For high-mileage commuters (15,000+ miles/year), flat fees usually beat mileage charges. For low-mileage drivers (under 5,000 miles/year) — common for retirees and PHEV owners who optimize for electric driving — opt-in mileage programs can save $30-$60/year.
How to tell whether your vehicle is HEV, PHEV, or BEV
Three quick checks:
- Is there a charge port? No charge port = HEV. Yes charge port = PHEV or BEV.
- Is there a gas tank? Yes = HEV or PHEV. No = BEV.
- Manufacturer model name. "Hybrid" suffix typically means HEV (Camry Hybrid). "Prime", "PHEV", "Plug-in" usually means PHEV (RAV4 Prime, Pacifica Hybrid Plug-In). Pure model names with no suffix (Tesla Model 3, Mustang Mach-E) are BEVs.
DMV records track the EPA classification for your VIN. If a renewal notice charges you the wrong category fee — say, the BEV rate on a plug-in hybrid — call your DMV and point them to the fuel-economy.gov listing for that VIN to get it corrected.
Federal EV incentive interaction
The federal Clean Vehicle Credit (formerly EV tax credit) under IRC §30D applies to qualifying PHEVs as well as BEVs, but the credit amounts and eligibility differ:
- BEVs: Up to $7,500 federal credit if vehicle is assembled in North America and meets battery sourcing rules (split $3,750 critical minerals + $3,750 battery components).

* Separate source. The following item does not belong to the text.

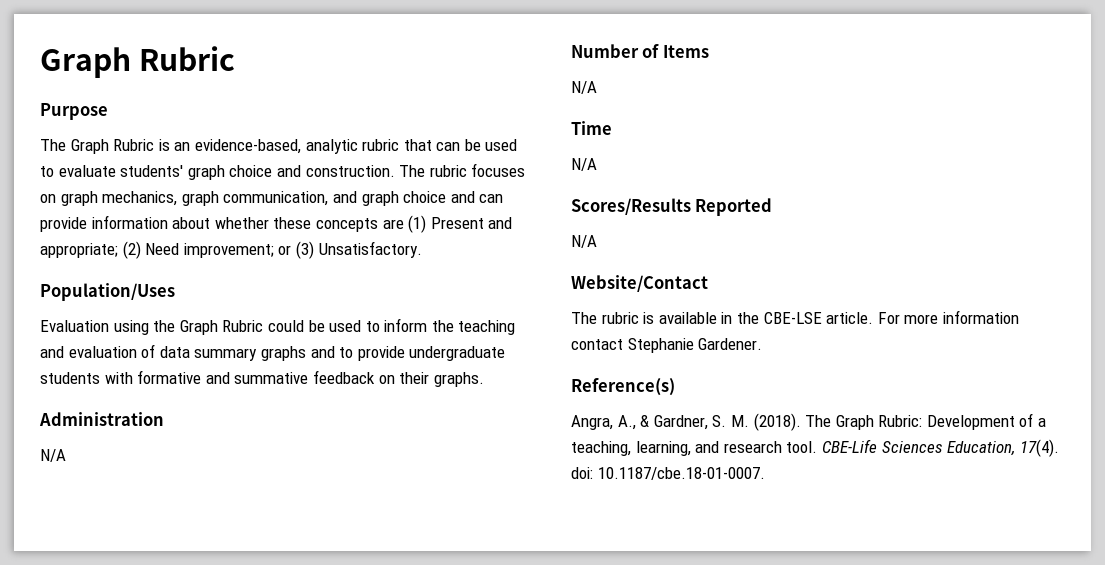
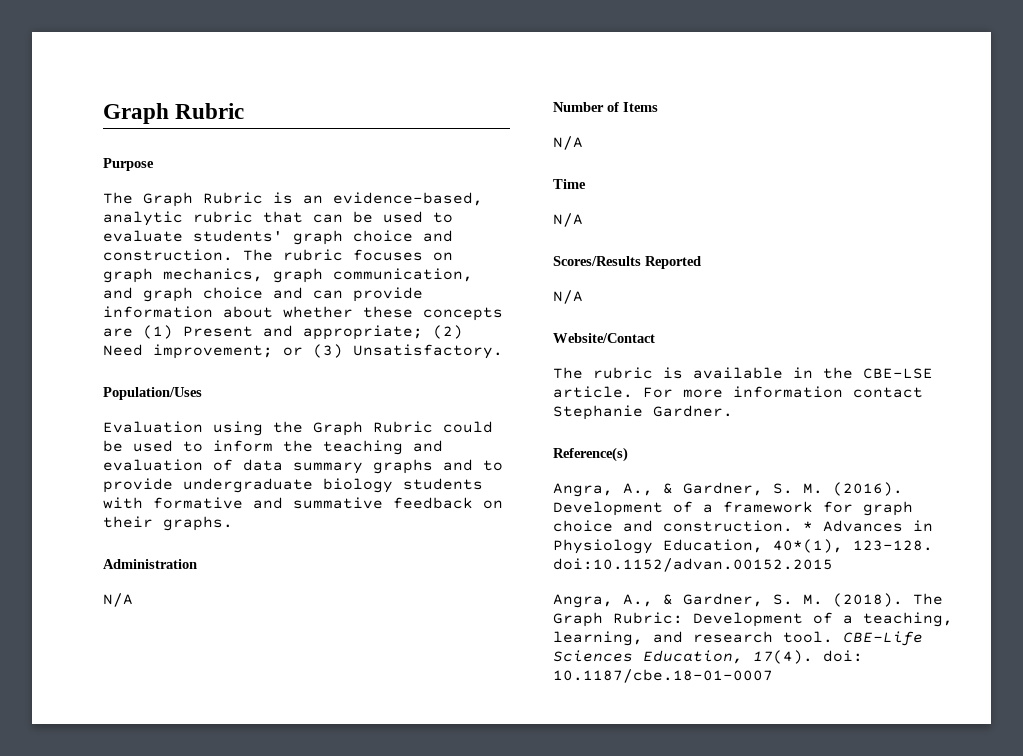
(506, 353) none -> [323,478,393,493] biology
[698,338,763,350] Gardener. -> [653,405,733,417] Gardner.
(675, 387) none -> [553,482,903,497] [553,501,913,516] [553,520,933,532] [553,539,933,554] [553,558,833,572] // Angra, A., & Gardner, S. M. (2016). Development of a framework for graph choice and construction. * Advances in Physiology Education, 40*(1), 123–128. doi:10.1152/advan.00152.2015
[597,467,765,480] 10.1187/cbe.18-01-0007. -> [553,669,773,683] 10.1187/cbe.18-01-0007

- PHEVs: Up to $7,500 if same conditions plus a minimum 7 kWh battery capacity.
- HEVs: No federal credit. Conventional hybrids (Prius, Camry Hybrid, Accord Hybrid) don't qualify.
- Used PHEVs/BEVs: $4,000 used clean vehicle credit available since 2023 for vehicles 2+ years old, priced under $25,000.
State-level incentives (rebates, HOV-lane access, charging-station incentives) often differ from federal eligibility — see EV registration fees by state for state-specific notes.
Strategic considerations when shopping
Deciding between an HEV and a PHEV? The surcharge is the smaller line item next to the sticker gap. A 2026 RAV4 Hybrid starts around $32,000 with no PHEV surcharge; the RAV4 Prime starts around $45,000 and adds $130 in NC, $150 in IN, $100 in AL. Over five years that surcharge runs $500 to $750, against a $13,000 price premium — it shouldn't decide the purchase.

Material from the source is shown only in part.